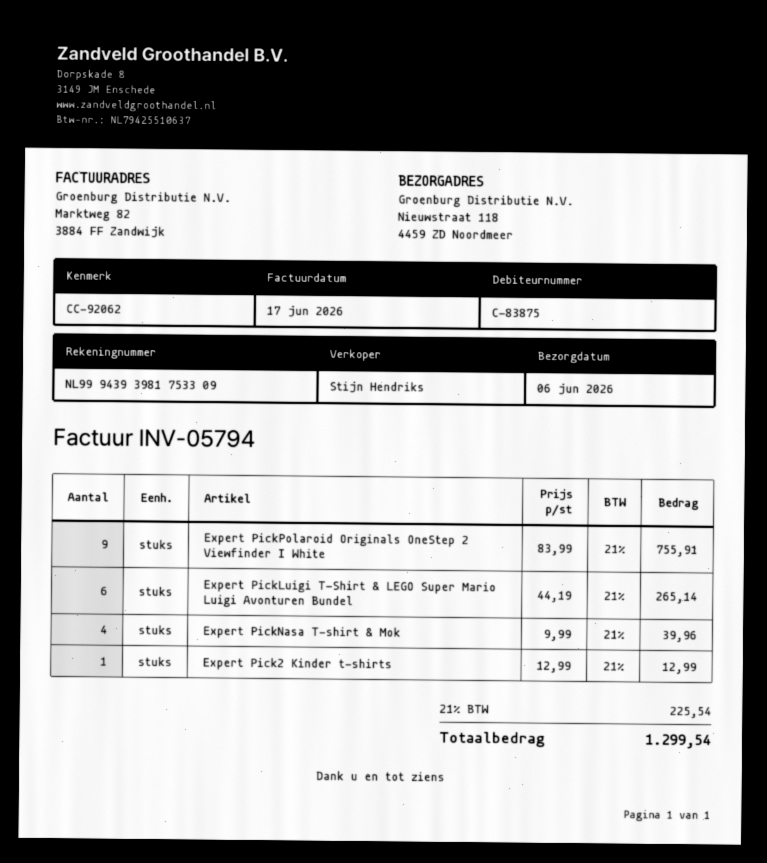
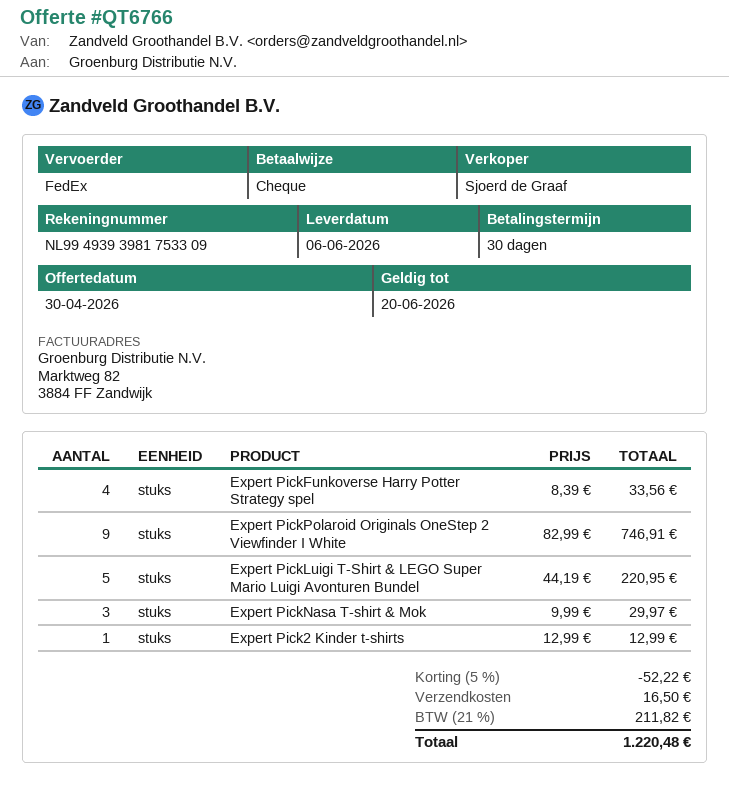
sales rep: Stijn Hendriks -> Sjoerd de Graaf
bank account: NL9994393981753309 -> NL9949393981753309
Expert PickPolaroid Originals OneStep 2 Viewfinder I White: 9 x 83.99 = 755.91 -> 9 x 82.99 = 746.91
Expert PickLuigi T-Shirt & LEGO Super Mario Luigi Avonturen Bundel: 6 x 44.19 = 265.14 -> 5 x 44.19 = 220.95
Expert PickNasa T-shirt & Mok: 4 x 9.99 = 39.96 -> 3 x 9.99 = 29.97
Expert PickFunkoverse Harry Potter Strategy spel: none -> 4 x 8.39 = 33.56
discount: none -> 5% = 52.22
shipping: none -> 16.50
tax: 21% = 225.54 -> 21% = 211.82
total: 1299.54 -> 1220.48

....................

> [INSTRUCTIONS TO FOLLOW]
Where pictures appear, skip them and transcribe all other material word for word.

> [OUTPUT OF THE TASK]
sales rep: Stijn Hendriks -> Sjoerd de Graaf
bank account: NL9994393981753309 -> NL9949393981753309
Expert PickPolaroid Originals OneStep 2 Viewfinder I White: 9 x 83.99 = 755.91 -> 9 x 82.99 = 746.91
Expert PickLuigi T-Shirt & LEGO Super Mario Luigi Avonturen Bundel: 6 x 44.19 = 265.14 -> 5 x 44.19 = 220.95
Expert PickNasa T-shirt & Mok: 4 x 9.99 = 39.96 -> 3 x 9.99 = 29.97
Expert PickFunkoverse Harry Potter Strategy spel: none -> 4 x 8.39 = 33.56
discount: none -> 5% = 52.22
shipping: none -> 16.50
tax: 21% = 225.54 -> 21% = 211.82
total: 1299.54 -> 1220.48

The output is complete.